Information shown
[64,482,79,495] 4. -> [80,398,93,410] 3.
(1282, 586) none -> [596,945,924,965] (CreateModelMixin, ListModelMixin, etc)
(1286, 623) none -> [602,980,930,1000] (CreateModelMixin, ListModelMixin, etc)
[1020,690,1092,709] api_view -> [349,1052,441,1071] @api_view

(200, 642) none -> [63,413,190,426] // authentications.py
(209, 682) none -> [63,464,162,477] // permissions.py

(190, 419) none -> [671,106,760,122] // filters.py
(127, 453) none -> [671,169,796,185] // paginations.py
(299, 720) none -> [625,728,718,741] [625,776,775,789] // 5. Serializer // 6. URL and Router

* * *

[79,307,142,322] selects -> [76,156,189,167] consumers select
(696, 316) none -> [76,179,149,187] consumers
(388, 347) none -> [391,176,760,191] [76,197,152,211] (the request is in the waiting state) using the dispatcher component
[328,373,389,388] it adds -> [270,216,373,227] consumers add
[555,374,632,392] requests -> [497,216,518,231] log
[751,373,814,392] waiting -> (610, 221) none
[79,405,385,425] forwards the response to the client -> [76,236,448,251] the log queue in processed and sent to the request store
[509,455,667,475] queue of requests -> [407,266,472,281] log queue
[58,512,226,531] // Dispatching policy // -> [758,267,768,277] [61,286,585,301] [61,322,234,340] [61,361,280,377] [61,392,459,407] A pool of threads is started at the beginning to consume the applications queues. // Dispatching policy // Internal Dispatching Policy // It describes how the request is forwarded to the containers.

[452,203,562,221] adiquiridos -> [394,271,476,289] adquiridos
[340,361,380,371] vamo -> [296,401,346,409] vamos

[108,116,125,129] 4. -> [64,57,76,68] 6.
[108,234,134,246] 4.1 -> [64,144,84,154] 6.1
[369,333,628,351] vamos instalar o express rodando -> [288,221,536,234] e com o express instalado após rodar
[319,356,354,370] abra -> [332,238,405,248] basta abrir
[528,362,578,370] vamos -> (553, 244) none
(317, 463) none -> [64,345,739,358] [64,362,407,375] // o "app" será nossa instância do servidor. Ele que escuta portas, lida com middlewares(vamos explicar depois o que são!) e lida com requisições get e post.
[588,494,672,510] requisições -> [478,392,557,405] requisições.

==

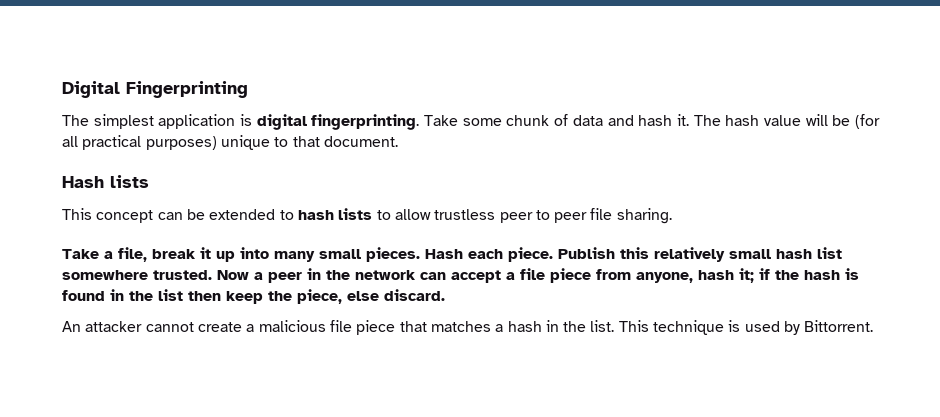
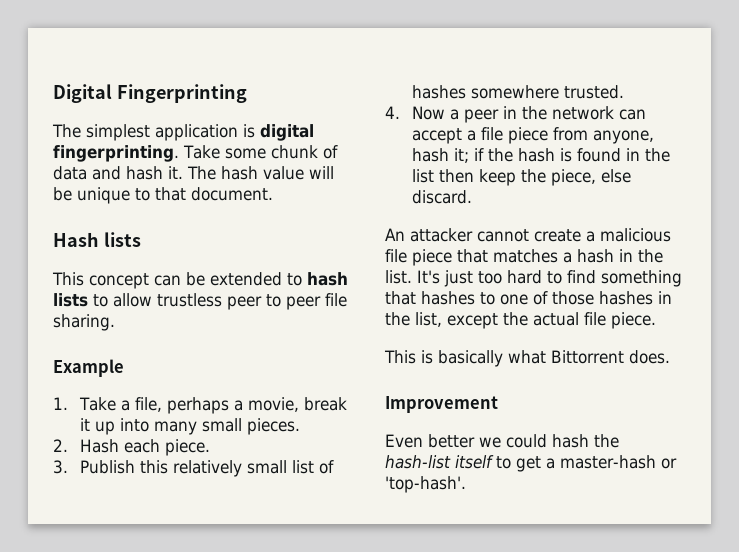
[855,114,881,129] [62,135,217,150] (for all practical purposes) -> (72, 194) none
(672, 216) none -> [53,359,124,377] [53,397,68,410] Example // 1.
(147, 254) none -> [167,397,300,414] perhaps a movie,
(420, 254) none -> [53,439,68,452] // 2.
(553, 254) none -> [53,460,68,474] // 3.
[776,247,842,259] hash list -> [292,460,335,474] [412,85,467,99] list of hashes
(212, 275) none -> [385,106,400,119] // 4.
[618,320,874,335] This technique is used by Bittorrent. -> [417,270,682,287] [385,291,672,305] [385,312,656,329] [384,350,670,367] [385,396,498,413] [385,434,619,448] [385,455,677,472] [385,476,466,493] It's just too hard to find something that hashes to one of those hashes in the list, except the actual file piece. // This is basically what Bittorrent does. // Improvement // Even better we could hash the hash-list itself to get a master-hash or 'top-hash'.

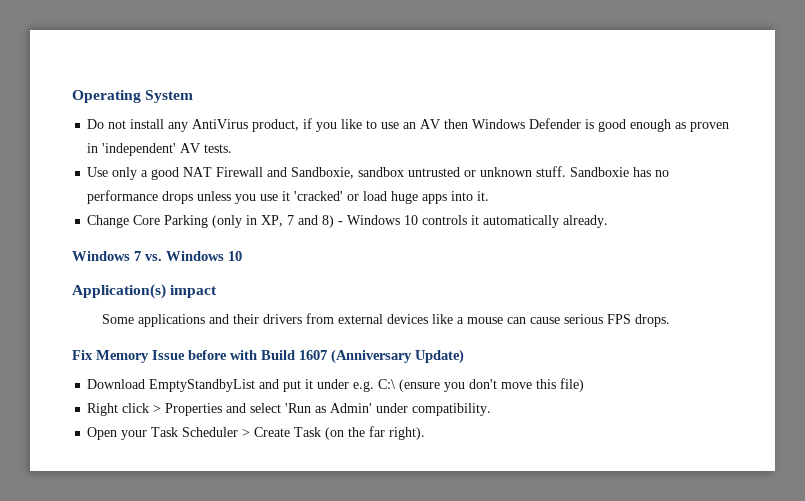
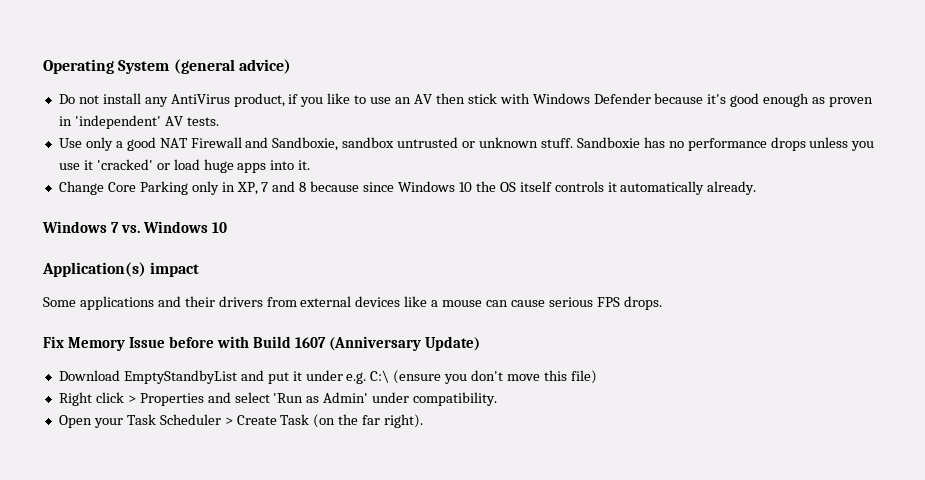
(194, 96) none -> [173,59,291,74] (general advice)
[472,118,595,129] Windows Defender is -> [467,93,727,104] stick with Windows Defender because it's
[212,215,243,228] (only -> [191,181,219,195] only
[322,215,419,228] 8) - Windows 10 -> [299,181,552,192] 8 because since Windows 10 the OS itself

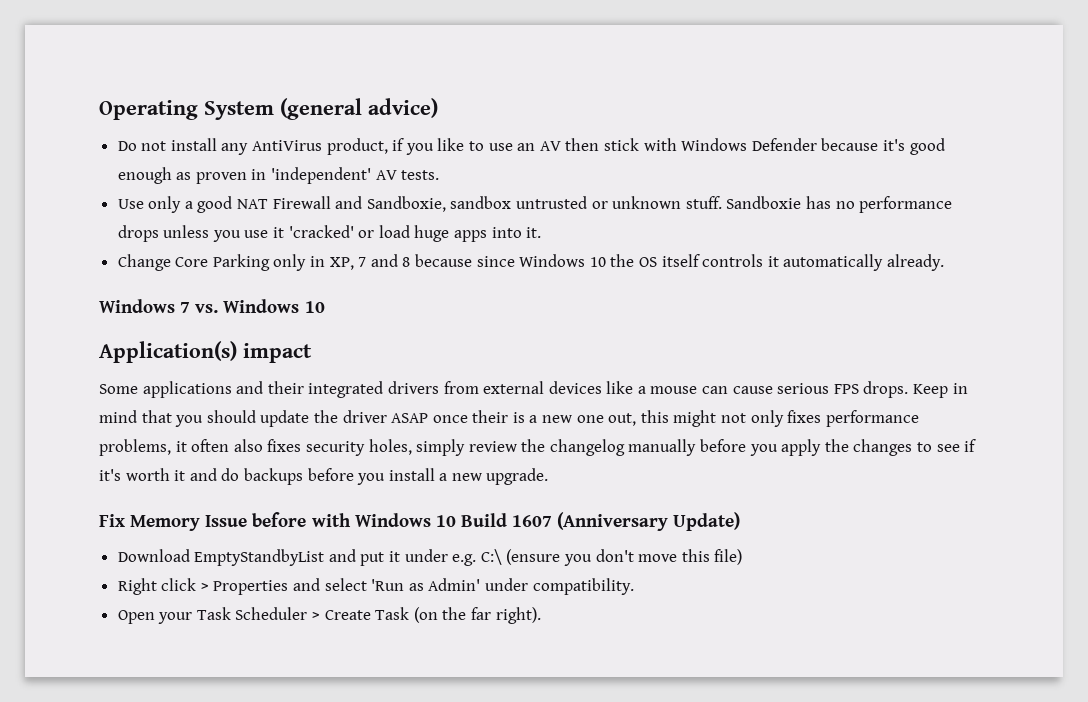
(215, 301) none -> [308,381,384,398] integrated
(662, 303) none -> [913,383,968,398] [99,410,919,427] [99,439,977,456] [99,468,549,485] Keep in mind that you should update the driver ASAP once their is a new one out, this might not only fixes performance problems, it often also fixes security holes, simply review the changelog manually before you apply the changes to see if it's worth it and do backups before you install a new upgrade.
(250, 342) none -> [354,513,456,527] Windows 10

What is being asked
Could you transcribe the entries above word for word, from the line with "(127, 453) none" down to the line with "(299, 720) none", keeping both?

Response below
(127, 453) none -> [671,169,796,185] // paginations.py
(299, 720) none -> [625,728,718,741] [625,776,775,789] // 5. Serializer // 6. URL and Router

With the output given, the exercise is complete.